Multi-dimensional Integration of PPI Network with Genetic and Molecular Data to Decipher the Genetic Underpinnings of RA Endotypes
Confirmed Presenter: Javad Rahimikollu, University of Pittsburgh, United States
Room: 519
Format: In Person
Moderator(s): Maria Secrier
Authors List: Show
- Javad Rahimikollu, University of Pittsburgh, United States
- Priyamvada Guha Roy, University of Pittsburgh, United States
- Larry Moreland, University of Colorado, United States
- Jishnu Das, University of Pittsburgh, United States
Presentation Overview: Show
Rheumatoid arthritis (RA) is a complex autoimmune disease with polyetiological genetic basis. Serum rheumatoid factor (RF) and anti-citrullinated peptide (CCP) antibodies are used to diagnose RA. However, it is unknown whether corresponding serological profiles map to distinct endotypes of RA. To address this, we first dissected differences across ~900 RA patients half of whom were serologically CCP+RF+ (i.e., double positive – DP), and half that were RF+ alone (RF).
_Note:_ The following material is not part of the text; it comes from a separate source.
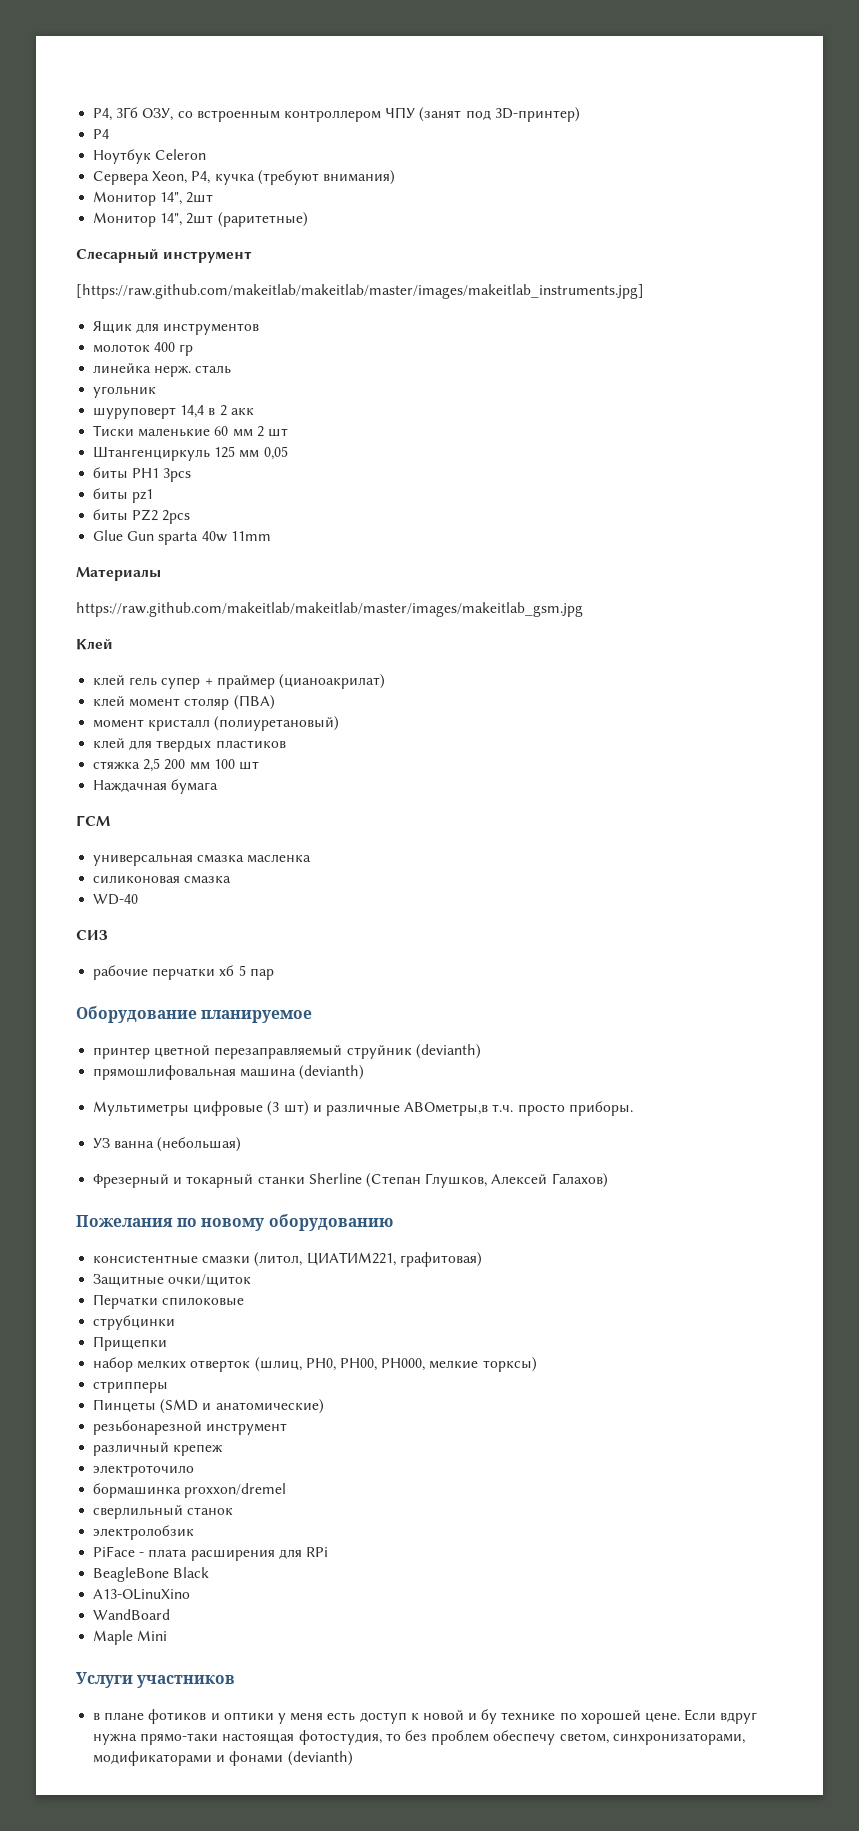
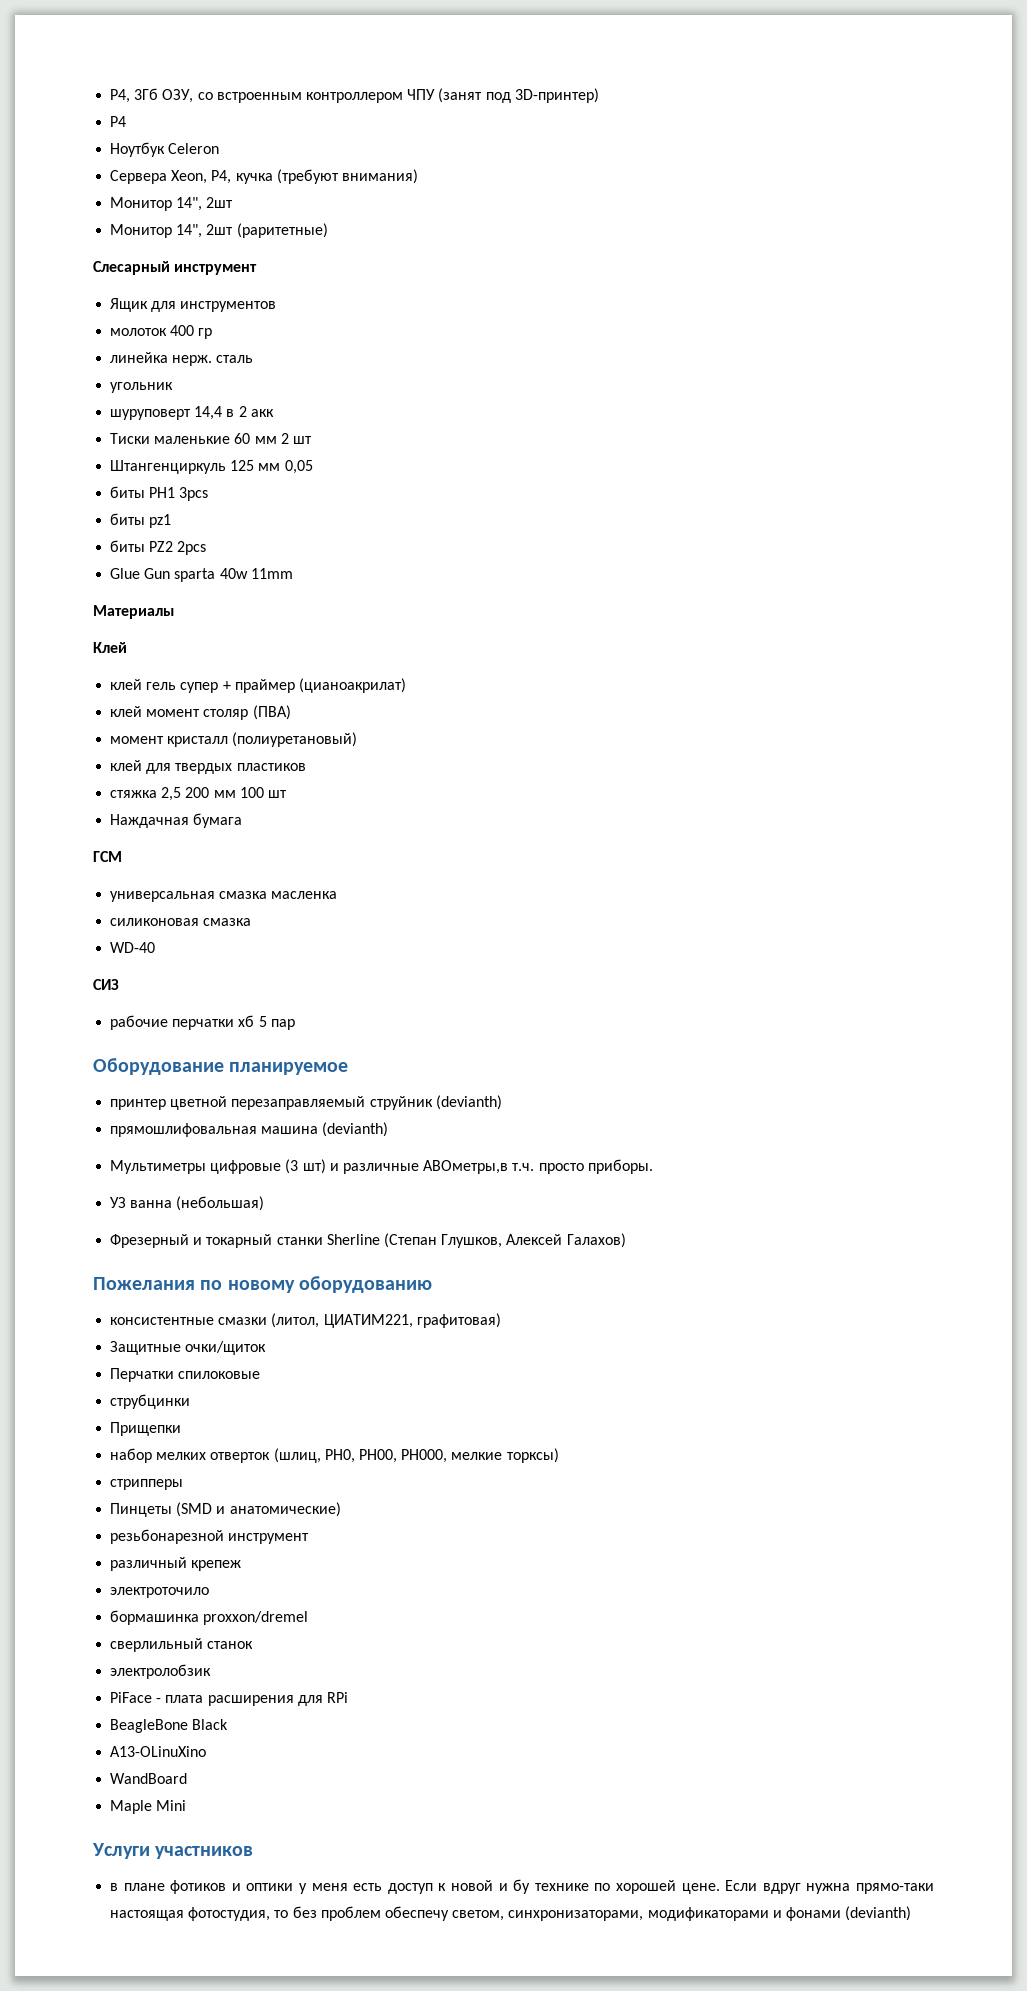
[76,284,644,299] // [https://raw.github.com/makeitlab/makeitlab/master/images/makeitlab_instruments.jpg] -> (258, 269) none
[76,602,583,617] // https://raw.github.com/makeitlab/makeitlab/master/images/makeitlab_gsm.jpg -> (174, 612) none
Surprisingly, there was a significant difference in heritability across these groups (~30%), suggesting fundamental differences in genetic risk of these two kinds of RA. Next, we carried out a genome wide association analysis (GWAS) and identified the HLA locus as explaining part of but not the entire difference in heritability between DP and RF RA. To delve into the missing heritability, we implemented a network-based GWAS approach. We adapt Linkage Disequilibrium Adjusted Kinships (LDAK) to aggregate the impact of multiple regulatory SNPs associated with a gene into a single score, taking into account the underlying LD structure. Using network propagation, we then identify modules that explain significant the differences in heritability across DP and RF. These modules include HLA genes, but also capture other cytokines, chemokines and immune regulators and almost completely capture the entire difference in heritability. We were also able to further validate these modules by recapitulating some of the corresponding differences at the transcriptomic and proteomic level. Together, our results suggest that DP and RF RA are different disease endotypes with distinct genetic bases and pathophysiology.